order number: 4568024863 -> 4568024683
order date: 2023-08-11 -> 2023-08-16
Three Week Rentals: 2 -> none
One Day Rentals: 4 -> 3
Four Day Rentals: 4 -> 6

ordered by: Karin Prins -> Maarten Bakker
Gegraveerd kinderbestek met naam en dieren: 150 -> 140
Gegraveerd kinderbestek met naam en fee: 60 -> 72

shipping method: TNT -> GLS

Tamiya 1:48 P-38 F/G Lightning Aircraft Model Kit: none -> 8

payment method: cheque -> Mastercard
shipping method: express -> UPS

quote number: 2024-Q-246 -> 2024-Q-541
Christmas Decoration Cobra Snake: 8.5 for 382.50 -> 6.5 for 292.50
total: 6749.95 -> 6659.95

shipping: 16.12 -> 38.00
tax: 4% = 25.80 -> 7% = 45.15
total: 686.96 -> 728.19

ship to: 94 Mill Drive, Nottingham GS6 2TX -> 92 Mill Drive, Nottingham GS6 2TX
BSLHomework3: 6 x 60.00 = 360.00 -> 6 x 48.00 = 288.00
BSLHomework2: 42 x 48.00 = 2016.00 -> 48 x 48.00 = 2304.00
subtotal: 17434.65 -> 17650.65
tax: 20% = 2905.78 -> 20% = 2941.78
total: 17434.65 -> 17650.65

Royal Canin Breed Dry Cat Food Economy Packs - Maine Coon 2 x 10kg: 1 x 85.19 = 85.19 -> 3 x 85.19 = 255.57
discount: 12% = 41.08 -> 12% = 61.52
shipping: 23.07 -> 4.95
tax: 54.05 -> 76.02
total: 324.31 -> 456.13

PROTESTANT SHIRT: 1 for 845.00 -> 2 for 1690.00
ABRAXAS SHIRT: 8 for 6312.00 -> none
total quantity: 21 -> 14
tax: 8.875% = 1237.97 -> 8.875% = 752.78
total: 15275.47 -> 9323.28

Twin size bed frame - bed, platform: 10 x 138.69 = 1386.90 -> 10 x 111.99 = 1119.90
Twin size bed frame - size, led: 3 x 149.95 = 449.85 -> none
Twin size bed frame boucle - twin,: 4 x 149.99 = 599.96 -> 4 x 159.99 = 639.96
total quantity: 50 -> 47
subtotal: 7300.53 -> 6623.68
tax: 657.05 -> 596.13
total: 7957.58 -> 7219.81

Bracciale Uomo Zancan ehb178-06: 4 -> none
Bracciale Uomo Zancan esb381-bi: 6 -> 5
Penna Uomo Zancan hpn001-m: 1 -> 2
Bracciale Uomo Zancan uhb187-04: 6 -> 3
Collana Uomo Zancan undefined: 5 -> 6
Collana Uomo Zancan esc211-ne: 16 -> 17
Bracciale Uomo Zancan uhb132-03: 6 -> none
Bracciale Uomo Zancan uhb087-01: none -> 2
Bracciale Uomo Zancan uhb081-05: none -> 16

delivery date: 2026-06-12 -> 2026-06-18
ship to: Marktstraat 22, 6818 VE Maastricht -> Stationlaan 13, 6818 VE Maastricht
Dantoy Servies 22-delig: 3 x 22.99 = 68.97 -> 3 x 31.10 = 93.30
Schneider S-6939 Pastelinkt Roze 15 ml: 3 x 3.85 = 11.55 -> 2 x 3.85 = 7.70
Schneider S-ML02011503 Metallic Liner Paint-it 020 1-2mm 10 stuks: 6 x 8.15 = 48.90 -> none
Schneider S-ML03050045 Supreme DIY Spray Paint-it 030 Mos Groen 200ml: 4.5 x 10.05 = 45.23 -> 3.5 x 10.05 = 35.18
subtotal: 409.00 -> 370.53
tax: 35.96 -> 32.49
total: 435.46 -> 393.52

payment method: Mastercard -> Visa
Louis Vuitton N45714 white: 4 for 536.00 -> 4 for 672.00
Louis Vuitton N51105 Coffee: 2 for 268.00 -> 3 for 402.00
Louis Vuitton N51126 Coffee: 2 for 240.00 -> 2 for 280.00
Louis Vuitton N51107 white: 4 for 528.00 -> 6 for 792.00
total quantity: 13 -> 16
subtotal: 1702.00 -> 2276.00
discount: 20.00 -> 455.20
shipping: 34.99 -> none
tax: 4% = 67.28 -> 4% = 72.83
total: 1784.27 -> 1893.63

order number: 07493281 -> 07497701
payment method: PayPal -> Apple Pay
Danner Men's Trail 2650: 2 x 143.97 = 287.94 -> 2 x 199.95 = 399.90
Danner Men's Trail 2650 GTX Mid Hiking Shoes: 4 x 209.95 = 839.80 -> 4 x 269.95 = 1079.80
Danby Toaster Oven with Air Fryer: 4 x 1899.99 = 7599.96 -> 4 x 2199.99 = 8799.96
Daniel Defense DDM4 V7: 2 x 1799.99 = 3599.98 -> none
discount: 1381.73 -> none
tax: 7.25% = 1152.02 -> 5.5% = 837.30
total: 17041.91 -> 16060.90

> **Brief**
Begin with the line that has "ABRAXAS SHIRT: 8 for 6312.00 -> none" in the listing above and end after the line that has "Bracciale Uomo Zancan uhb187-04: 6 -> 3"; output those lines exactly.

> **Answer box**
ABRAXAS SHIRT: 8 for 6312.00 -> none
total quantity: 21 -> 14
tax: 8.875% = 1237.97 -> 8.875% = 752.78
total: 15275.47 -> 9323.28

Twin size bed frame - bed, platform: 10 x 138.69 = 1386.90 -> 10 x 111.99 = 1119.90
Twin size bed frame - size, led: 3 x 149.95 = 449.85 -> none
Twin size bed frame boucle - twin,: 4 x 149.99 = 599.96 -> 4 x 159.99 = 639.96
total quantity: 50 -> 47
subtotal: 7300.53 -> 6623.68
tax: 657.05 -> 596.13
total: 7957.58 -> 7219.81

Bracciale Uomo Zancan ehb178-06: 4 -> none
Bracciale Uomo Zancan esb381-bi: 6 -> 5
Penna Uomo Zancan hpn001-m: 1 -> 2
Bracciale Uomo Zancan uhb187-04: 6 -> 3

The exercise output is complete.